• PROBLEM STATEMENT: Here is a block of records. Copy every line in it that includes "none".

::::::

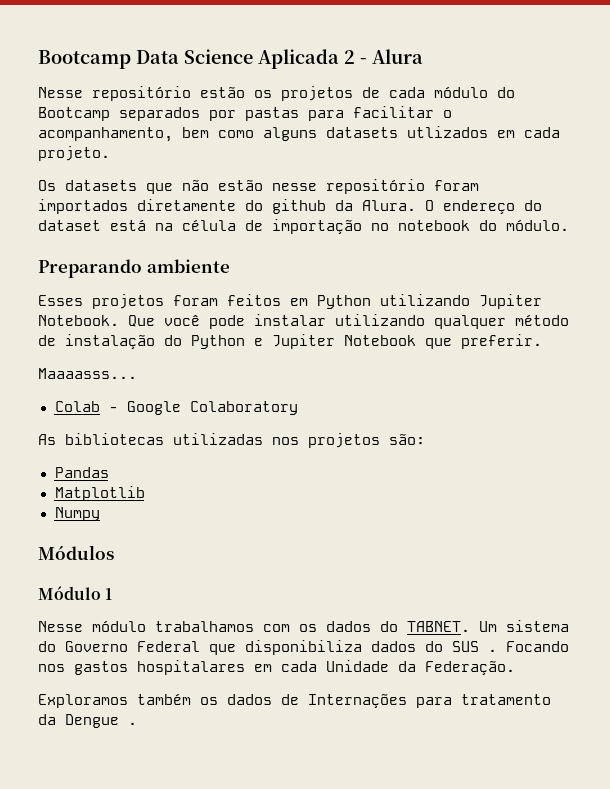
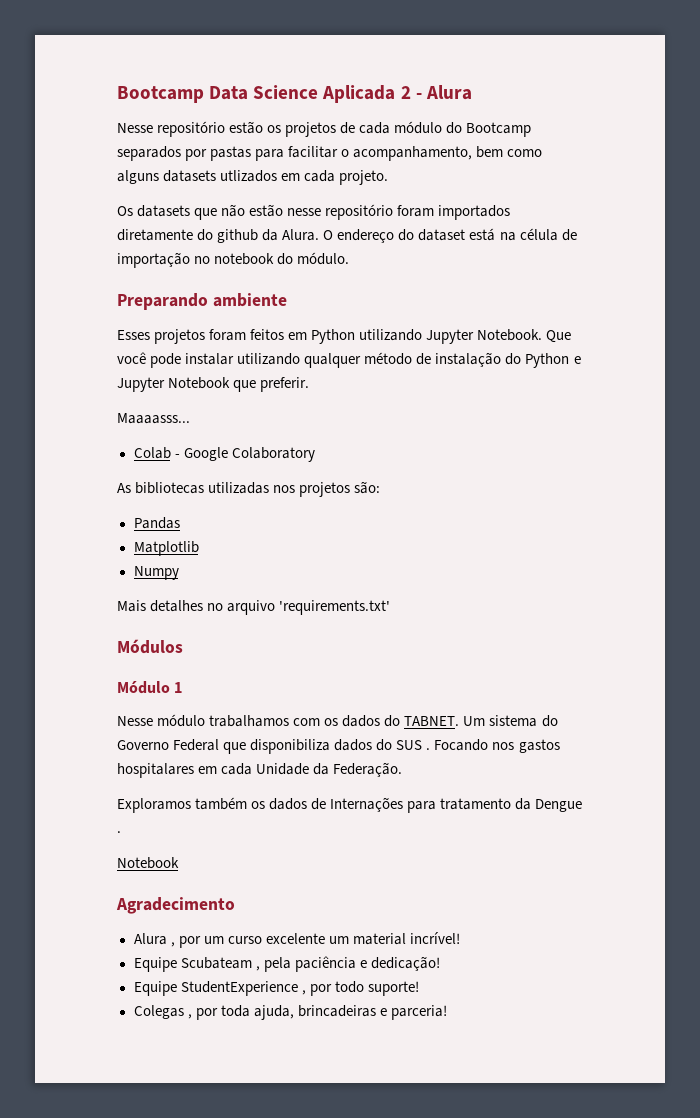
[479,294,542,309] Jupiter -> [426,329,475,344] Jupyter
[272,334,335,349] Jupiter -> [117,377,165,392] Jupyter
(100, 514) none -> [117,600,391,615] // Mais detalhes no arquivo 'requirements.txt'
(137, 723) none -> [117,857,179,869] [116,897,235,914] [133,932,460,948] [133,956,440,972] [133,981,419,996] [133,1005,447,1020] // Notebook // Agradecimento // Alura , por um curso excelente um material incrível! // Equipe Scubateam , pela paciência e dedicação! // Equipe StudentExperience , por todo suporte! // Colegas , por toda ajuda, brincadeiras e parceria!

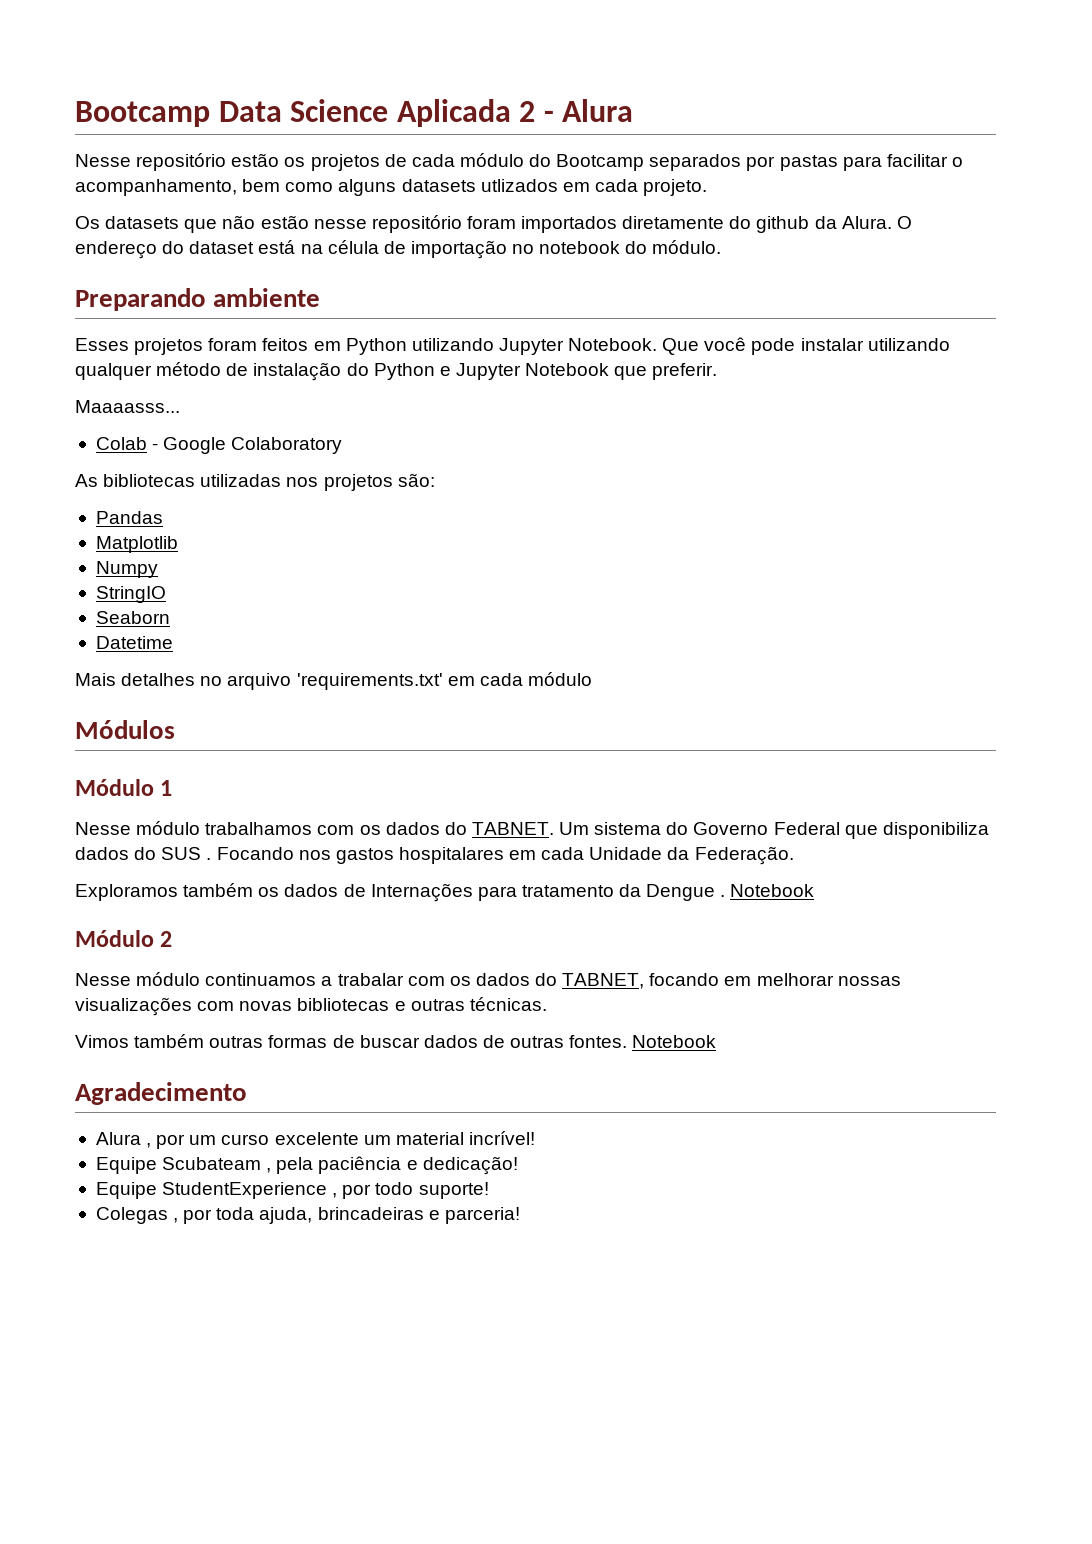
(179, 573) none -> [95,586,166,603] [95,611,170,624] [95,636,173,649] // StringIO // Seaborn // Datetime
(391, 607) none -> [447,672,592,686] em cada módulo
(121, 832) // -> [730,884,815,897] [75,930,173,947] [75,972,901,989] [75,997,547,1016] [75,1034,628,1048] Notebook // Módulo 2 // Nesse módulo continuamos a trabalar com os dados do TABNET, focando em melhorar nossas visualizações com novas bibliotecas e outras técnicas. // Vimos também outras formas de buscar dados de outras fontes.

::::::

• RESULT OF THE EXERCISE:
(100, 514) none -> [117,600,391,615] // Mais detalhes no arquivo 'requirements.txt'
(137, 723) none -> [117,857,179,869] [116,897,235,914] [133,932,460,948] [133,956,440,972] [133,981,419,996] [133,1005,447,1020] // Notebook // Agradecimento // Alura , por um curso excelente um material incrível! // Equipe Scubateam , pela paciência e dedicação! // Equipe StudentExperience , por todo suporte! // Colegas , por toda ajuda, brincadeiras e parceria!
(179, 573) none -> [95,586,166,603] [95,611,170,624] [95,636,173,649] // StringIO // Seaborn // Datetime
(391, 607) none -> [447,672,592,686] em cada módulo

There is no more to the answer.